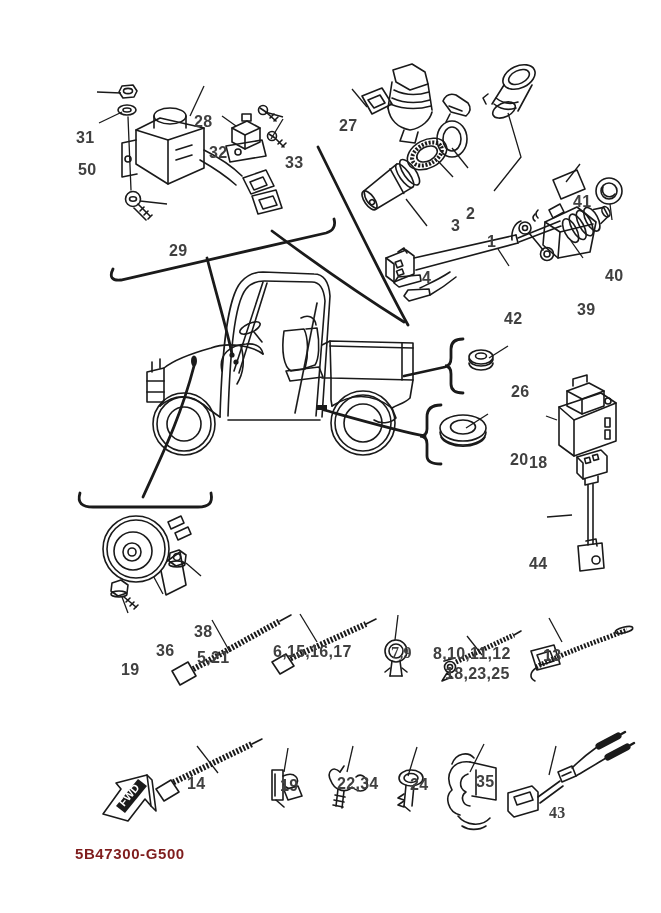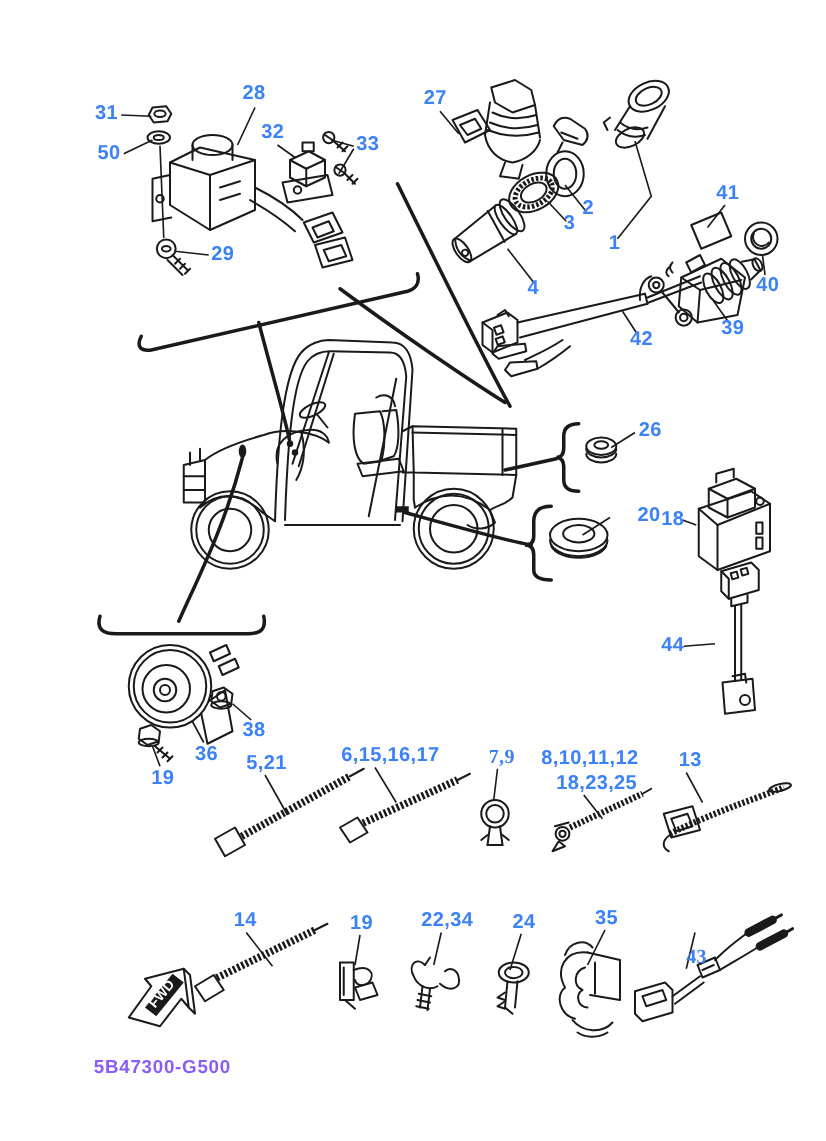--- a/index.html
+++ b/index.html
@@ -1,22 +1,22 @@
 <!DOCTYPE html>
 <html><head>
 <meta charset="utf-8">
 <style>
   html,body{margin:0;padding:0;background:#fff;}
   #stage{position:relative;width:661px;height:913px;background:#ffffff;overflow:hidden;
          font-family:"Liberation Sans",sans-serif;}
   #diagram-svg{position:absolute;left:0;top:0;}
-  .callout{position:absolute;font:bold 16px "Liberation Sans",sans-serif;color:#3b82f6;
-           letter-spacing:.3px;white-space:nowrap;line-height:1;}
+  .callout{position:absolute;font:bold 16px "Liberation Sans",sans-serif;color:#404040;
+           letter-spacing:.3px;white-space:nowrap;line-height:1;margin-top:47px;}
   #drawing-number{position:absolute;left:75px;top:845px;font:bold 15px "Liberation Sans",sans-serif;
-           color:#8b5cf6;letter-spacing:.6px;}
+           color:#7f1d1d;letter-spacing:.6px;}
   
   .s{stroke:#1a1a1a;fill:none;stroke-width:1.6;stroke-linecap:round;stroke-linejoin:round;}
   .sw{stroke:#1a1a1a;fill:#ffffff;stroke-width:1.6;stroke-linejoin:round;}
   .thick{stroke:#1a1a1a;fill:none;stroke-width:2.8;stroke-linecap:round;}
   .thin{stroke:#1a1a1a;fill:none;stroke-width:1.3;}
   .blk{fill:#1a1a1a;stroke:none;}
   .rib{stroke:#1a1a1a;fill:none;stroke-width:6;stroke-dasharray:2 1.7;}
   .rib5{stroke:#1a1a1a;fill:none;stroke-width:5;stroke-dasharray:1.9 1.6;}
   .cap7{stroke:#1a1a1a;stroke-width:7;stroke-linecap:round;fill:none;}
 </style>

______________________________

» **Problem**:
Restate all of the material word for word, leaving every picture out.

» **Your solution**:
--- a/index.html
+++ b/index.html
@@ -1,22 +1,22 @@
 <!DOCTYPE html>
 <html><head>
 <meta charset="utf-8">
 <style>
   html,body{margin:0;padding:0;background:#fff;}
   #stage{position:relative;width:661px;height:913px;background:#ffffff;overflow:hidden;
          font-family:"Liberation Sans",sans-serif;}
   #diagram-svg{position:absolute;left:0;top:0;}
-  .callout{position:absolute;font:bold 16px "Liberation Sans",sans-serif;color:#3b82f6;
-           letter-spacing:.3px;white-space:nowrap;line-height:1;}
+  .callout{position:absolute;font:bold 16px "Liberation Sans",sans-serif;color:#404040;
+           letter-spacing:.3px;white-space:nowrap;line-height:1;margin-top:47px;}
   #drawing-number{position:absolute;left:75px;top:845px;font:bold 15px "Liberation Sans",sans-serif;
-           color:#8b5cf6;letter-spacing:.6px;}
+           color:#7f1d1d;letter-spacing:.6px;}
   
   .s{stroke:#1a1a1a;fill:none;stroke-width:1.6;stroke-linecap:round;stroke-linejoin:round;}
   .sw{stroke:#1a1a1a;fill:#ffffff;stroke-width:1.6;stroke-linejoin:round;}
   .thick{stroke:#1a1a1a;fill:none;stroke-width:2.8;stroke-linecap:round;}
   .thin{stroke:#1a1a1a;fill:none;stroke-width:1.3;}
   .blk{fill:#1a1a1a;stroke:none;}
   .rib{stroke:#1a1a1a;fill:none;stroke-width:6;stroke-dasharray:2 1.7;}
   .rib5{stroke:#1a1a1a;fill:none;stroke-width:5;stroke-dasharray:1.9 1.6;}
   .cap7{stroke:#1a1a1a;stroke-width:7;stroke-linecap:round;fill:none;}
 </style>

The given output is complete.